Input for this task Block Start

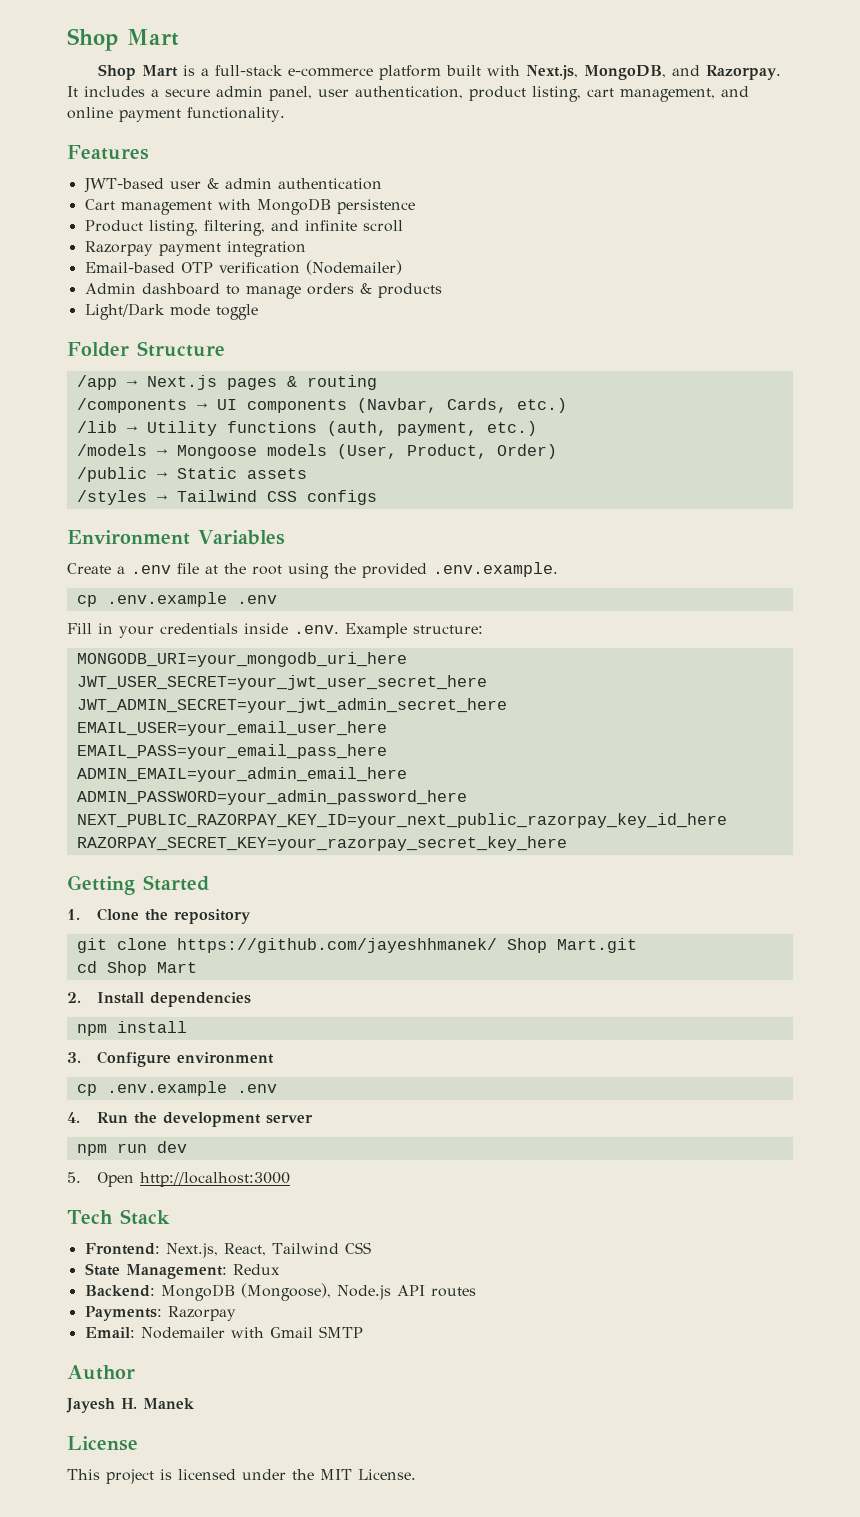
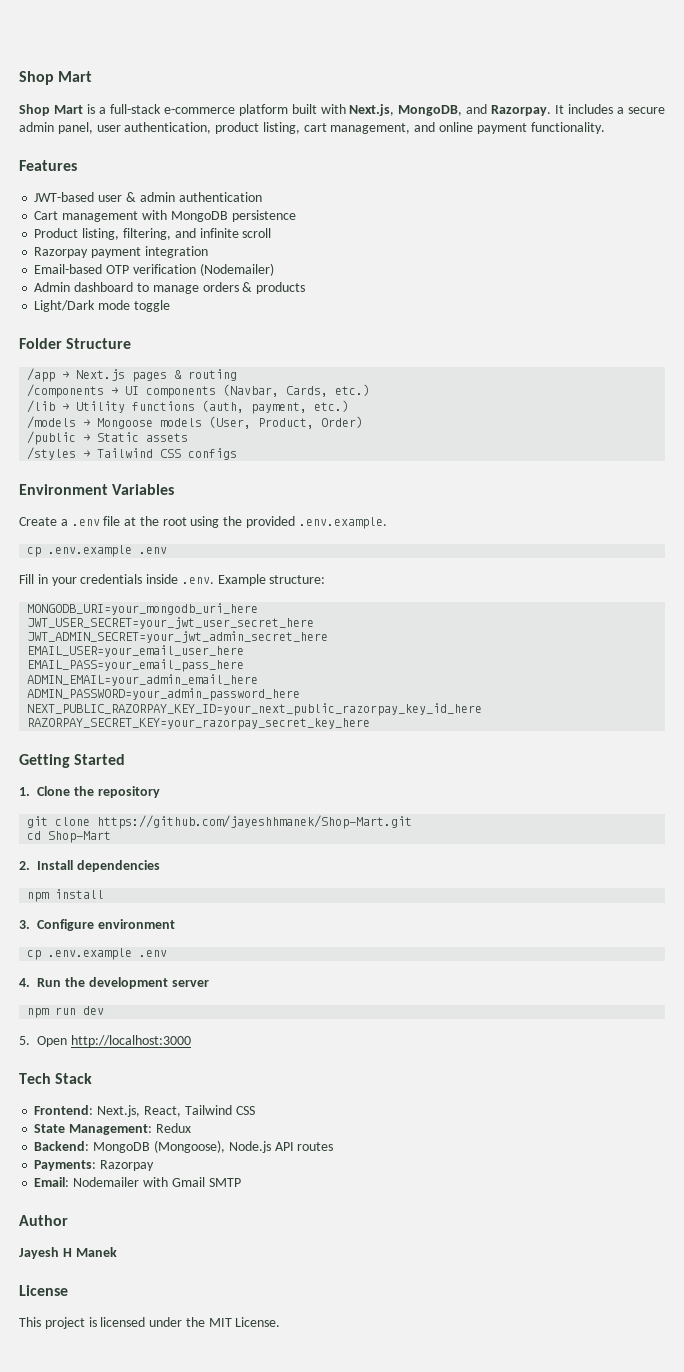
- git clone https://github.com/jayeshhmanek/ Shop Mart.git
+ git clone https://github.com/jayeshhmanek/Shop-Mart.git
- cd Shop Mart
+ cd Shop-Mart
- Jayesh H. Manek
+ Jayesh H Manek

Input for this task Block End

From the line holding "git clone https://github.com/jayeshhmanek/Shop-Mart.git" through the last line above, reproduce each line exactly and add nothing.

Your response ▸
+ git clone https://github.com/jayeshhmanek/Shop-Mart.git
- cd Shop Mart
+ cd Shop-Mart
- Jayesh H. Manek
+ Jayesh H Manek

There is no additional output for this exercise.